WORK ITEM
Output the number of lines in the entries below with the string "discount" in them, and nothing further.
----
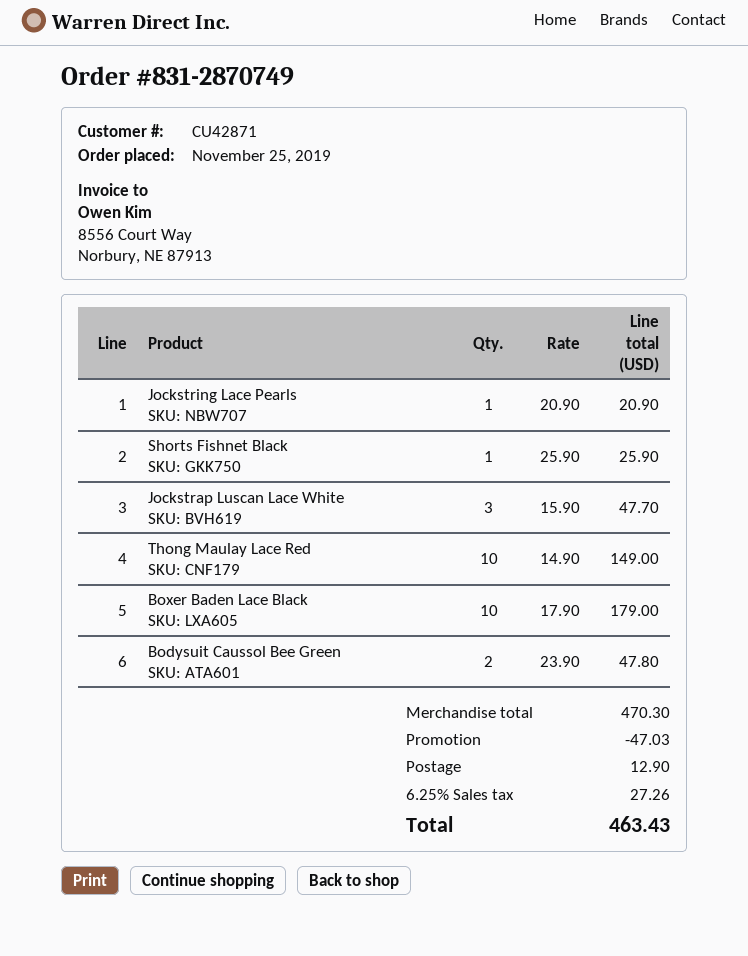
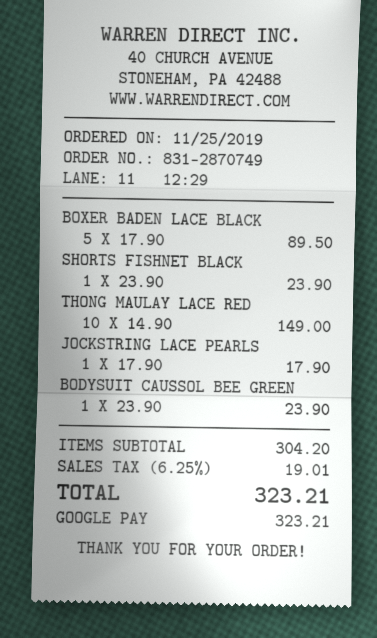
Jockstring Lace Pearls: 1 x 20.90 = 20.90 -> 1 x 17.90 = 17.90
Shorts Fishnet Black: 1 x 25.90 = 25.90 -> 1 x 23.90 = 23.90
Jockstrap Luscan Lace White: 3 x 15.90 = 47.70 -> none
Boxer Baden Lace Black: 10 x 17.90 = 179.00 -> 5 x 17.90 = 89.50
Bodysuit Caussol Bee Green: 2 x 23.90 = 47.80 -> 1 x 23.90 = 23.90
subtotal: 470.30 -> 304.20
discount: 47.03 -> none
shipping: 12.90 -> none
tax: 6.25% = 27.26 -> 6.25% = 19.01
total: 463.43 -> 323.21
----
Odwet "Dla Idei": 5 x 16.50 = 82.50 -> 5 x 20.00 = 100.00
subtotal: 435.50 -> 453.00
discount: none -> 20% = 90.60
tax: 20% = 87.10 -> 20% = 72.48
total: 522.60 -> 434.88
----
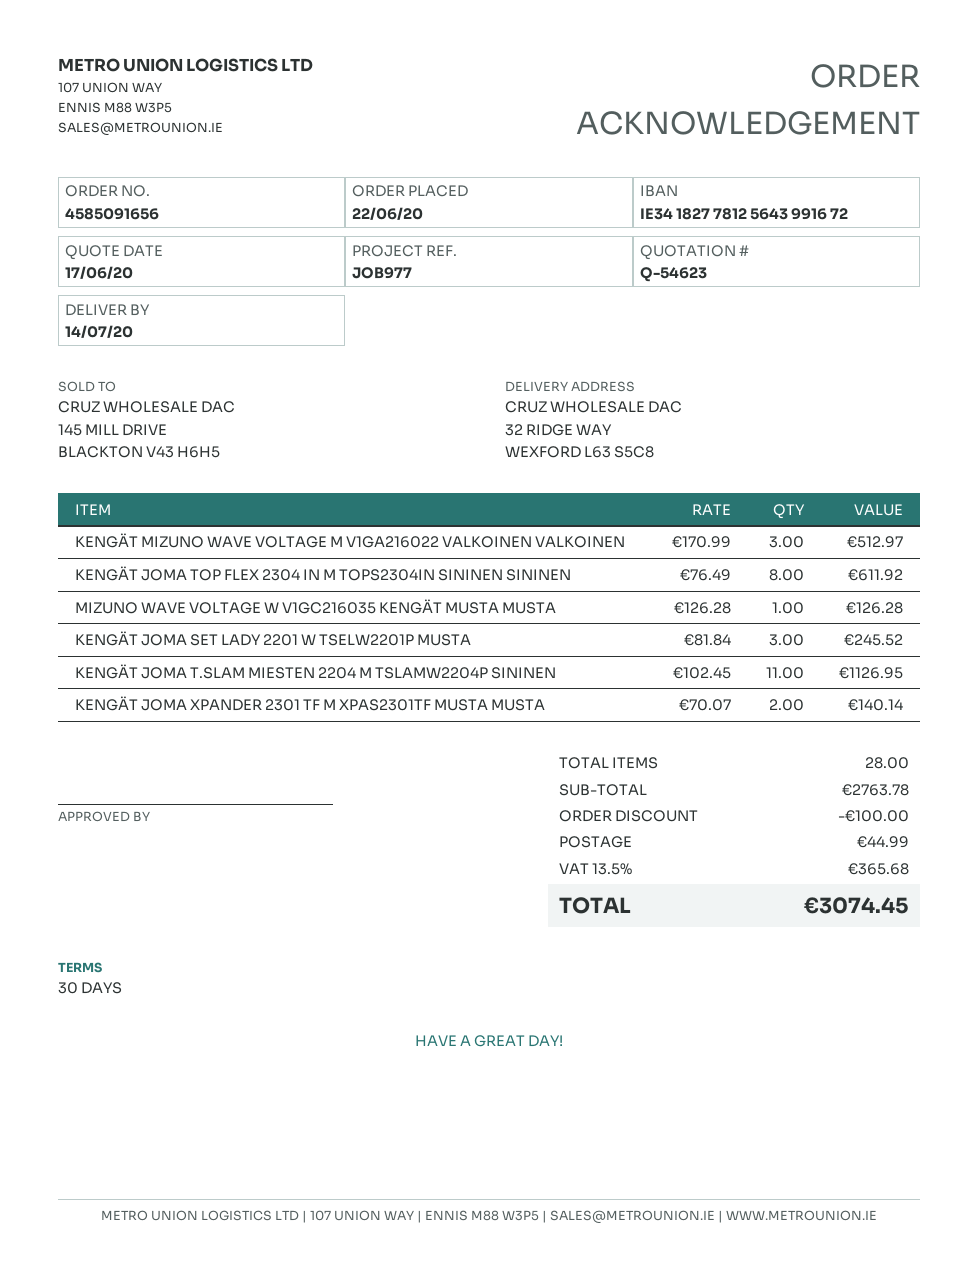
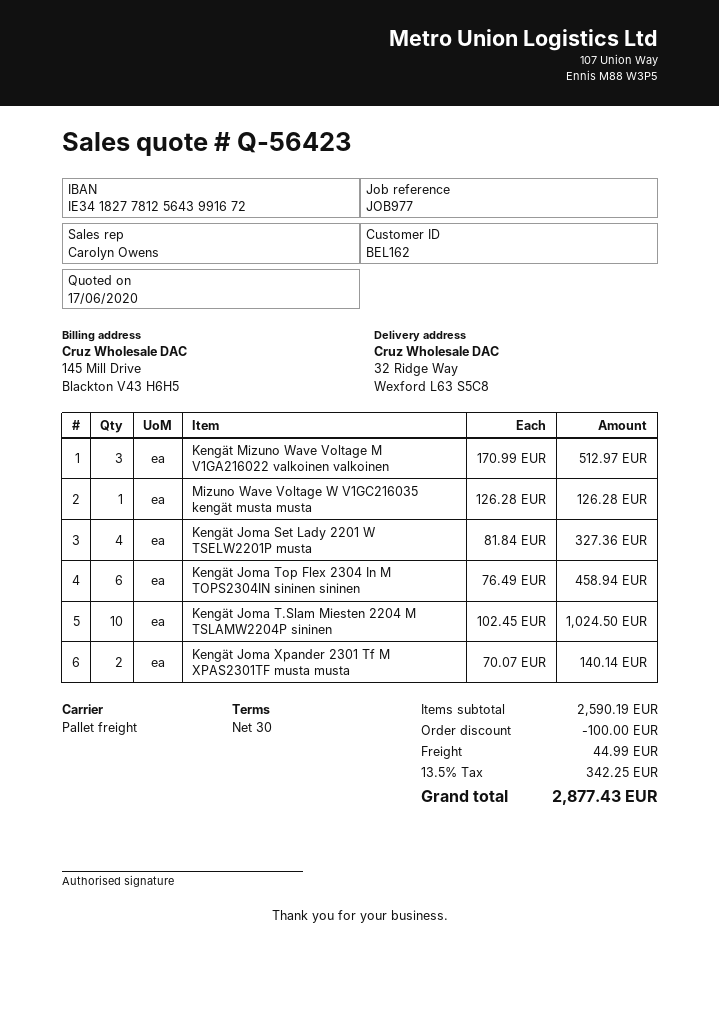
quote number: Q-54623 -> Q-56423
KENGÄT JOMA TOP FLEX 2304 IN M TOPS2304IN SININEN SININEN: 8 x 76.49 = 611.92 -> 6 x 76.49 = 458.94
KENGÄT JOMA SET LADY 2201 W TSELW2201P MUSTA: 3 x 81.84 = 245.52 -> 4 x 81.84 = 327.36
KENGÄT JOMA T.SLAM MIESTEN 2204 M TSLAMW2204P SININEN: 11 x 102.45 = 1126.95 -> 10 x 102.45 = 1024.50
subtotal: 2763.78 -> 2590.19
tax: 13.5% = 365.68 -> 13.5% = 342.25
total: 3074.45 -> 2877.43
----
EXERCISE ANSWER
2